Les électeurs de Géorgie se rendaient aux urnes mardi pour une double élection qui scellera le sort du Sénat américain et dont l’impact sera décisif sur les premières années au pouvoir de Joe Biden, qui entend marquer la rupture avec Donald Trump.

“Les bureaux de vote sont ouverts. Votez!”, a tweeté le candidat démocrate Jon Ossoff qui, avec Raphael Warnock, espère créer la surprise et faire basculer le Sénat sous le contrôle des démocrates.

“L’avenir de notre pays est en jeu, c’est la dernière ligne de défense pour notre mode de vie”, a de son côté déclaré sur Fox News David Perdue, l’un des deux sénateurs républicains sortants avec Kelly Loeffler.

Le scrutin s’annonce serré et les résultats définitifs pourraient ne pas être connus avant plusieurs jours.

Au total 832 millions de dollars ont été dépensés dans la campagne, selon le Center for Responsive Politics, organisme indépendant retraçant l’utilisation de l’argent dans les campagnes.

Plus de trois millions d’électeurs, un nombre record pour une sénatoriale partielle en Géorgie, sur quelque sept millions d’inscrits, ont pu s’enregistrer et voter par anticipation.

La mobilisation est à la hauteur des enjeux avec les présidents élu et sortant dans le ring pour faire élire leurs candidats.

Ce “seul Etat peut changer la trajectoire non seulement pour les quatre années à venir, mais pour la prochaine génération”, a lancé Joe Biden lundi à Atlanta.

Une perspective inquiétant profondément les républicains qui ont agité le spectre d’un gouvernement “radical” et “socialiste” jusque dans les dernières heures de la campagne, marquée par un grand meeting de Donald Trump.

Ces élections partielles pourraient être “votre dernière chance de sauver l’Amérique telle que nous l’aimons”, a tonné le président républicain qui refuse toujours de reconnaître sa défaite, plus de deux mois après l’élection.
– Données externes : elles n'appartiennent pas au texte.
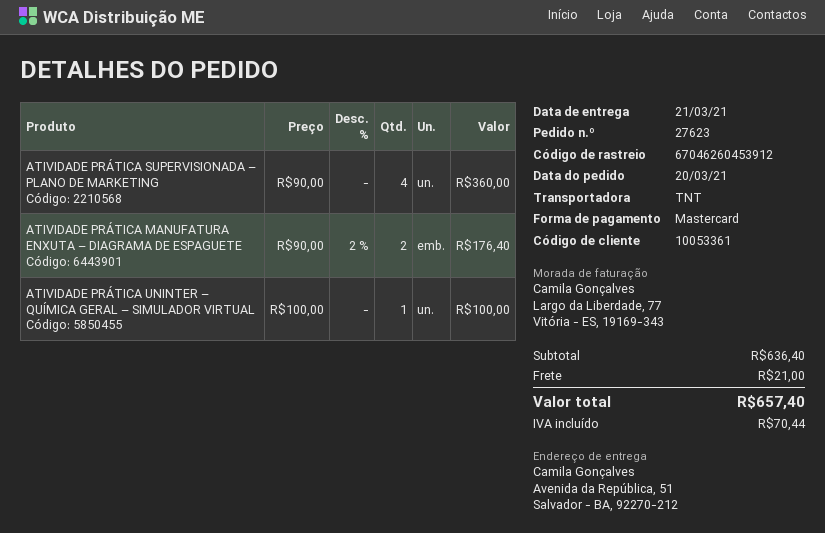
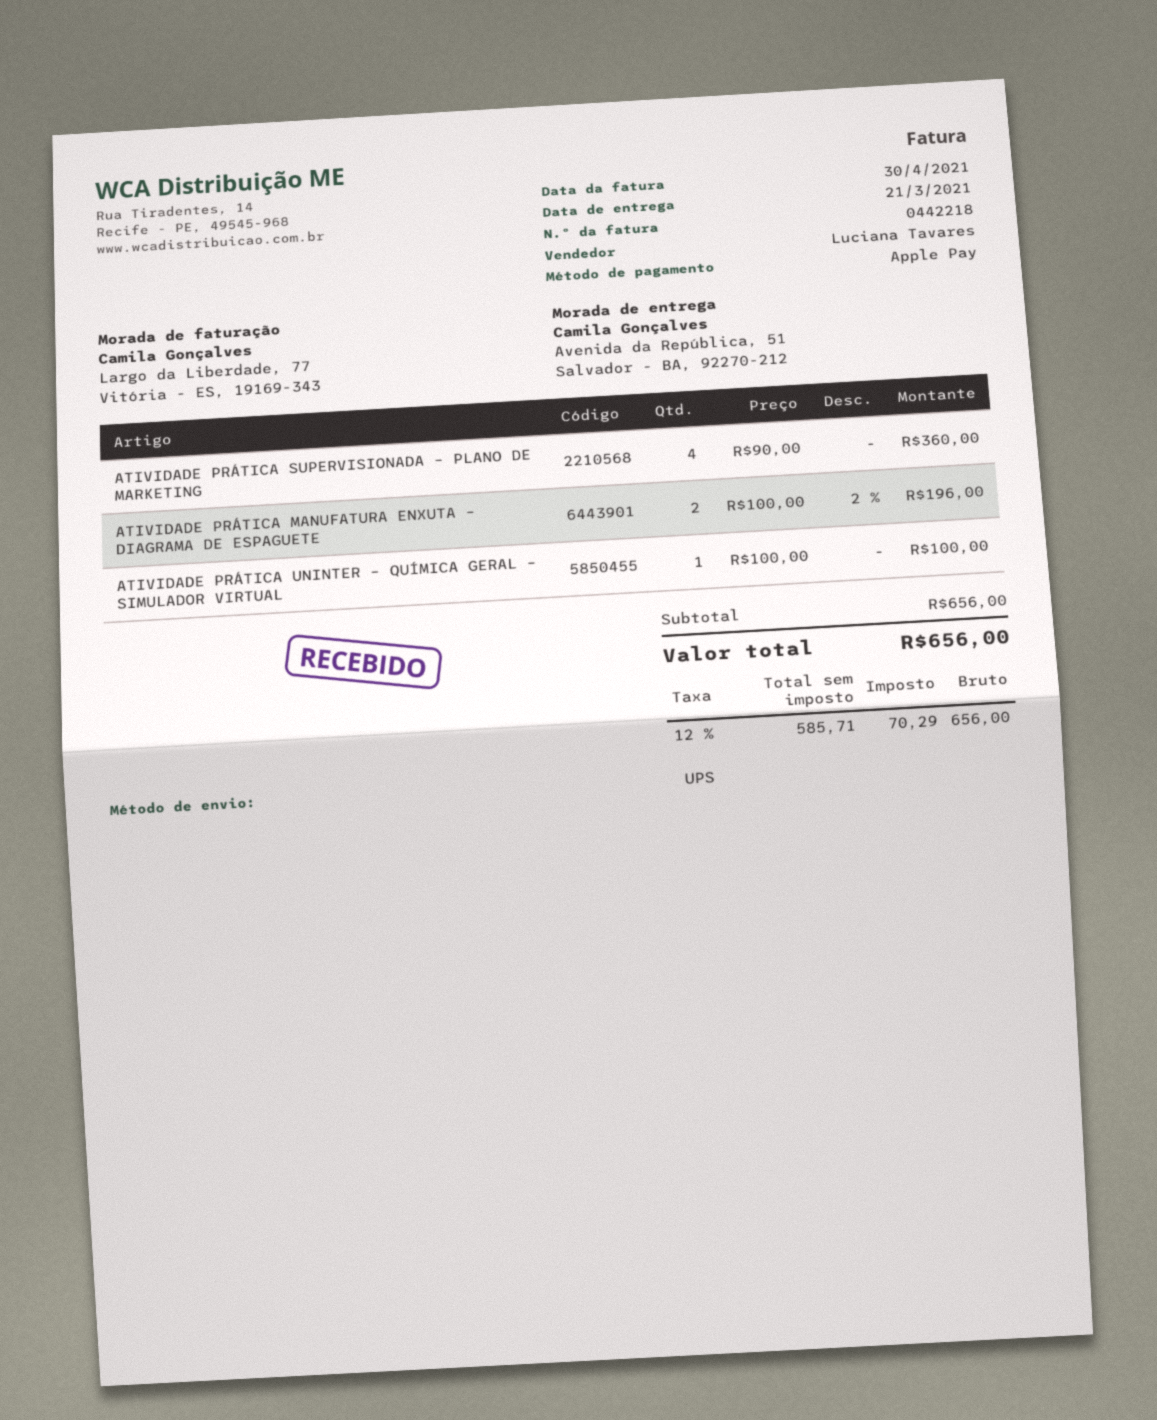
payment method: Mastercard -> Apple Pay
shipping method: TNT -> UPS
ATIVIDADE PRÁTICA MANUFATURA ENXUTA – DIAGRAMA DE ESPAGUETE: 2 x 90.00 - 2% = 176.40 -> 2 x 100.00 - 2% = 196.00
subtotal: 636.40 -> 656.00
shipping: 21.00 -> none
tax: 70.44 -> 70.29
total: 657.40 -> 656.00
Malgré ses pressions et son indignation, les autorités républicaines de la Géorgie soutiennent que la victoire de Joe Biden est avérée.

Mais à Dalton, fief rural et conservateur du nord-ouest de la Géorgie, les partisans du milliardaire venus le voir lundi soir se disaient convaincus qu’il a remporté la présidentielle, dénonçant comme lui des fraudes massives, qui n’ont pas été prouvées.

Ces allégations ne les empêcheront toutefois pas de voter mardi pour les sénateurs républicains, jugeant les enjeux trop importants.

“Parce que je crois en la liberté, et je ne crois pas au socialisme”, explique Kimberley Hauri, comptable âgée de 50 ans venue d’Atlanta voir Donald Trump.

Les deux sénateurs républicains partent en théorie favoris dans cet Etat conservateur.

S’il n’a pas remporté le premier tour, David Perdue était arrivé proche des 50% face à Jon Ossoff. Kelly Loeffler pourrait, elle, bénéficier d’un important report de voix d’un rival républicain qui avait divisé les soutiens au premier round contre Raphael Warnock, arrivé en tête.

Mais les démocrates ont espoir de l’emporter, galvanisés par la courte victoire de Joe Biden dans l’Etat le 3 novembre, une première depuis 1992.

Ils espèrent surtout une grande mobilisation des électeurs noirs, clé pour les démocrates. Des républicains modérés ou des électeurs indépendants pourraient en outre être découragés d’aller voter par toutes ces accusations de fraude, au détriment des républicains.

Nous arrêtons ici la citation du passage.